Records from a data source
..........
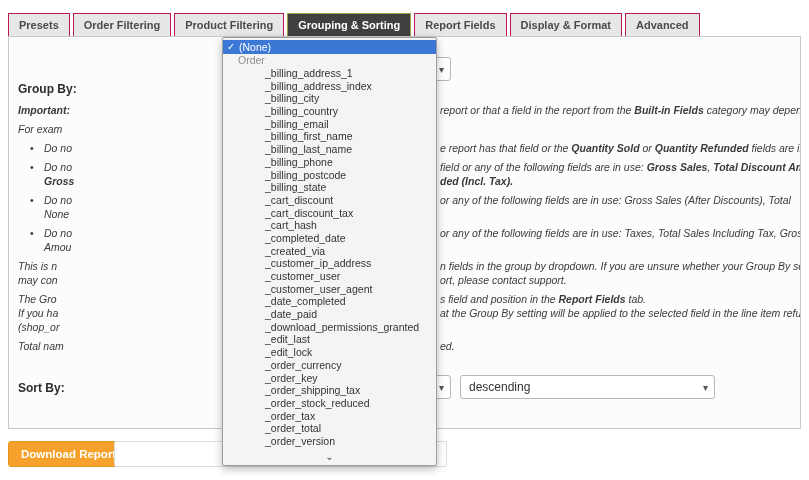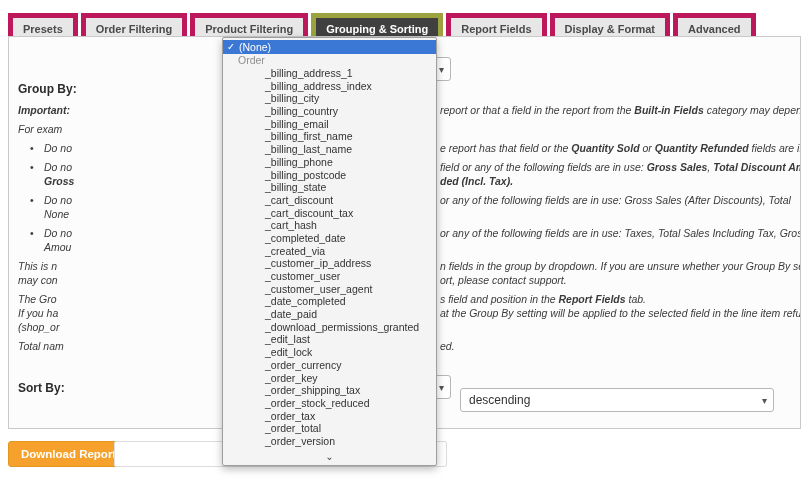--- a/index.html
+++ b/index.html
@@ -12,7 +12,7 @@
   
   .tabs{position:absolute;left:8px;top:13px;display:flex;gap:3px}
   .tab{
-    background:#e7e7e7;border:5px solid #be185d;color:#4a4a4a;
+    background:#e7e7e7;border:1px solid #be185d;color:#4a4a4a;
     font-weight:bold;font-size:11px;padding:5px 10px;white-space:nowrap;cursor:pointer;
   }
   .tab.active{background:#404040;border-color:#9ba23f;color:#ffffff}

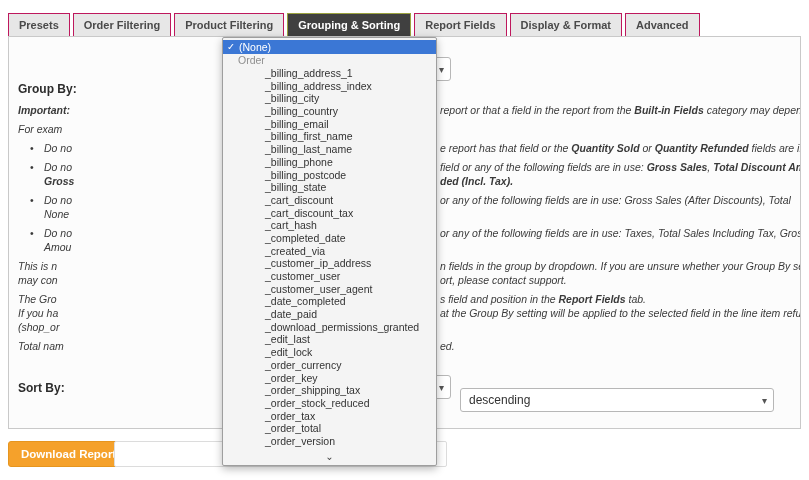--- a/index.html
+++ b/index.html
@@ -32,7 +32,7 @@
   .sel .chev{position:absolute;right:6px;top:1px;line-height:22px;font-size:10px;color:#555}
   #groupby-select{left:216px;top:20px;width:226px}
   #sortby-field{left:216px;top:338px;width:226px}
-  #sortby-dir{left:451px;top:351px;width:314px}
+  #sortby-dir{left:451px;top:338px;width:255px}
   
   .info{position:absolute;left:9px;top:61px;font-size:10.5px;font-style:italic;color:#3a3a3a}
   .line{position:relative;height:14px;line-height:14px;white-space:nowrap;width:780px}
..........
▶ _YOUR INSTRUCTIONS_
Report every line of the records that contains the word "left".

▶ _EXERCISE SOLUTION_
   .tabs{position:absolute;left:8px;top:13px;display:flex;gap:3px}
   #groupby-select{left:216px;top:20px;width:226px}
   #sortby-field{left:216px;top:338px;width:226px}
-  #sortby-dir{left:451px;top:351px;width:314px}
+  #sortby-dir{left:451px;top:338px;width:255px}
   .info{position:absolute;left:9px;top:61px;font-size:10.5px;font-style:italic;color:#3a3a3a}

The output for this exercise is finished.